TASK PROMPT:
When the line containing "SUNDINMATS.TORONTOMAPLELEAFS.JPG AUTOGRAPHED PREPRINT" appears in the entries below, begin printing there and stop after the line containing "Radios - 48GB: 5"; print each of those lines exactly and no other line.

DATA UNDER STUDY:
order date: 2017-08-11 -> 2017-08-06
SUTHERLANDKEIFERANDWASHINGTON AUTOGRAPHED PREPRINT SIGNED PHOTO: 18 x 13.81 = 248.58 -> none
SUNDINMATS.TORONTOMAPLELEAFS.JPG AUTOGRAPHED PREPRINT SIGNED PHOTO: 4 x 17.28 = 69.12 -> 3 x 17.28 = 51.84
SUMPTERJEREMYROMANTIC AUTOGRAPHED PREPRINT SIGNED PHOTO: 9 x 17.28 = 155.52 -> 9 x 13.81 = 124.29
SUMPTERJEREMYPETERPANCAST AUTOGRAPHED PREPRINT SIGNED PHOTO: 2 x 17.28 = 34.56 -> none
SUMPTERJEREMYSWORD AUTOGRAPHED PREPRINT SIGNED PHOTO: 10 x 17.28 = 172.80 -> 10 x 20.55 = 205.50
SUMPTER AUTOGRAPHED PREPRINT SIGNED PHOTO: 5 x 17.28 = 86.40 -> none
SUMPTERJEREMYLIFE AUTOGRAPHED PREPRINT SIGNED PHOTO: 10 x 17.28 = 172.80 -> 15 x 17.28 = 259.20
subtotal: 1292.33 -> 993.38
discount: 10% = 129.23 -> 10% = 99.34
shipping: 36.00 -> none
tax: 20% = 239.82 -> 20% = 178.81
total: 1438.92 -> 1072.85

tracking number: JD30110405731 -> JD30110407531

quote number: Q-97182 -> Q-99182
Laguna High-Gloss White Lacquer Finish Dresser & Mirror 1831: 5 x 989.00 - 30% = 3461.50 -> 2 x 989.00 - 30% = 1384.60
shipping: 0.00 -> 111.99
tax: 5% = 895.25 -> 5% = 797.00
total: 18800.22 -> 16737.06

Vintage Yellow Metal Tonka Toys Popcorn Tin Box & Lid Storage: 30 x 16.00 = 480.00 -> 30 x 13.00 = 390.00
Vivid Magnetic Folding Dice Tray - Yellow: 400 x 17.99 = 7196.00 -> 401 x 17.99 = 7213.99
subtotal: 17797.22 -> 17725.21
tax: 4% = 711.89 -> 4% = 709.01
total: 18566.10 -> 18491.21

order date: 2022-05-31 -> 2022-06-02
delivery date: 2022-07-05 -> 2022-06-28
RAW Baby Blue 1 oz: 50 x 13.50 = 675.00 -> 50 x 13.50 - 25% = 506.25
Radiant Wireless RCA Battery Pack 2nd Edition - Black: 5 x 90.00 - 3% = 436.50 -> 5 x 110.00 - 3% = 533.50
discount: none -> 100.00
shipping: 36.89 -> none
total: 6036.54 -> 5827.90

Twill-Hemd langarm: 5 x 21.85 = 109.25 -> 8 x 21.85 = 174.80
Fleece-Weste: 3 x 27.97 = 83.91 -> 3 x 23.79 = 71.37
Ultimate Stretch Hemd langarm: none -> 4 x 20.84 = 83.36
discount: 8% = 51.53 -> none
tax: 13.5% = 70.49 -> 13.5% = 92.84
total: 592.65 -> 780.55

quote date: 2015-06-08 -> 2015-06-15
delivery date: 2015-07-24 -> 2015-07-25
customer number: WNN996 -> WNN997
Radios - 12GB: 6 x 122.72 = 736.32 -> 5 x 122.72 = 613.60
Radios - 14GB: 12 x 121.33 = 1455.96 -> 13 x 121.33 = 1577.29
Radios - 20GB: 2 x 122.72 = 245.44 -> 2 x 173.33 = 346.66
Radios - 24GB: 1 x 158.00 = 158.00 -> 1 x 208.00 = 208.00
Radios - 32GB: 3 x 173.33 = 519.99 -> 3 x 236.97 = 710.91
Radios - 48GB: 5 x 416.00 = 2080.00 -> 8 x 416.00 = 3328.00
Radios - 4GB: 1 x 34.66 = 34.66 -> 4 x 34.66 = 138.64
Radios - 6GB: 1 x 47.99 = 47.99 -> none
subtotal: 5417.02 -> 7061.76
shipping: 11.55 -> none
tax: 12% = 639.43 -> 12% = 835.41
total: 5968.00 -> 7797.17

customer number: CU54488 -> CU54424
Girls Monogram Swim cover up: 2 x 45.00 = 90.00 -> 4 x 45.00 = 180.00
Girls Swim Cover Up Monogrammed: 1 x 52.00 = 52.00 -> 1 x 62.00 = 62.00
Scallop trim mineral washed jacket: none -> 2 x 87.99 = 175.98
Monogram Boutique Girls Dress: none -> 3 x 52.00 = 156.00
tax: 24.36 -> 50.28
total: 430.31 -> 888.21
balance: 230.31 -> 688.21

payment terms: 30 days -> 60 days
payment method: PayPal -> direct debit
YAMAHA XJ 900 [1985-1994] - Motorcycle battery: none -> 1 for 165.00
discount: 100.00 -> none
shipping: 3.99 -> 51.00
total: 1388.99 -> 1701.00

EXPECTED ANSWER:
SUNDINMATS.TORONTOMAPLELEAFS.JPG AUTOGRAPHED PREPRINT SIGNED PHOTO: 4 x 17.28 = 69.12 -> 3 x 17.28 = 51.84
SUMPTERJEREMYROMANTIC AUTOGRAPHED PREPRINT SIGNED PHOTO: 9 x 17.28 = 155.52 -> 9 x 13.81 = 124.29
SUMPTERJEREMYPETERPANCAST AUTOGRAPHED PREPRINT SIGNED PHOTO: 2 x 17.28 = 34.56 -> none
SUMPTERJEREMYSWORD AUTOGRAPHED PREPRINT SIGNED PHOTO: 10 x 17.28 = 172.80 -> 10 x 20.55 = 205.50
SUMPTER AUTOGRAPHED PREPRINT SIGNED PHOTO: 5 x 17.28 = 86.40 -> none
SUMPTERJEREMYLIFE AUTOGRAPHED PREPRINT SIGNED PHOTO: 10 x 17.28 = 172.80 -> 15 x 17.28 = 259.20
subtotal: 1292.33 -> 993.38
discount: 10% = 129.23 -> 10% = 99.34
shipping: 36.00 -> none
tax: 20% = 239.82 -> 20% = 178.81
total: 1438.92 -> 1072.85

tracking number: JD30110405731 -> JD30110407531

quote number: Q-97182 -> Q-99182
Laguna High-Gloss White Lacquer Finish Dresser & Mirror 1831: 5 x 989.00 - 30% = 3461.50 -> 2 x 989.00 - 30% = 1384.60
shipping: 0.00 -> 111.99
tax: 5% = 895.25 -> 5% = 797.00
total: 18800.22 -> 16737.06

Vintage Yellow Metal Tonka Toys Popcorn Tin Box & Lid Storage: 30 x 16.00 = 480.00 -> 30 x 13.00 = 390.00
Vivid Magnetic Folding Dice Tray - Yellow: 400 x 17.99 = 7196.00 -> 401 x 17.99 = 7213.99
subtotal: 17797.22 -> 17725.21
tax: 4% = 711.89 -> 4% = 709.01
total: 18566.10 -> 18491.21

order date: 2022-05-31 -> 2022-06-02
delivery date: 2022-07-05 -> 2022-06-28
RAW Baby Blue 1 oz: 50 x 13.50 = 675.00 -> 50 x 13.50 - 25% = 506.25
Radiant Wireless RCA Battery Pack 2nd Edition - Black: 5 x 90.00 - 3% = 436.50 -> 5 x 110.00 - 3% = 533.50
discount: none -> 100.00
shipping: 36.89 -> none
total: 6036.54 -> 5827.90

Twill-Hemd langarm: 5 x 21.85 = 109.25 -> 8 x 21.85 = 174.80
Fleece-Weste: 3 x 27.97 = 83.91 -> 3 x 23.79 = 71.37
Ultimate Stretch Hemd langarm: none -> 4 x 20.84 = 83.36
discount: 8% = 51.53 -> none
tax: 13.5% = 70.49 -> 13.5% = 92.84
total: 592.65 -> 780.55

quote date: 2015-06-08 -> 2015-06-15
delivery date: 2015-07-24 -> 2015-07-25
customer number: WNN996 -> WNN997
Radios - 12GB: 6 x 122.72 = 736.32 -> 5 x 122.72 = 613.60
Radios - 14GB: 12 x 121.33 = 1455.96 -> 13 x 121.33 = 1577.29
Radios - 20GB: 2 x 122.72 = 245.44 -> 2 x 173.33 = 346.66
Radios - 24GB: 1 x 158.00 = 158.00 -> 1 x 208.00 = 208.00
Radios - 32GB: 3 x 173.33 = 519.99 -> 3 x 236.97 = 710.91
Radios - 48GB: 5 x 416.00 = 2080.00 -> 8 x 416.00 = 3328.00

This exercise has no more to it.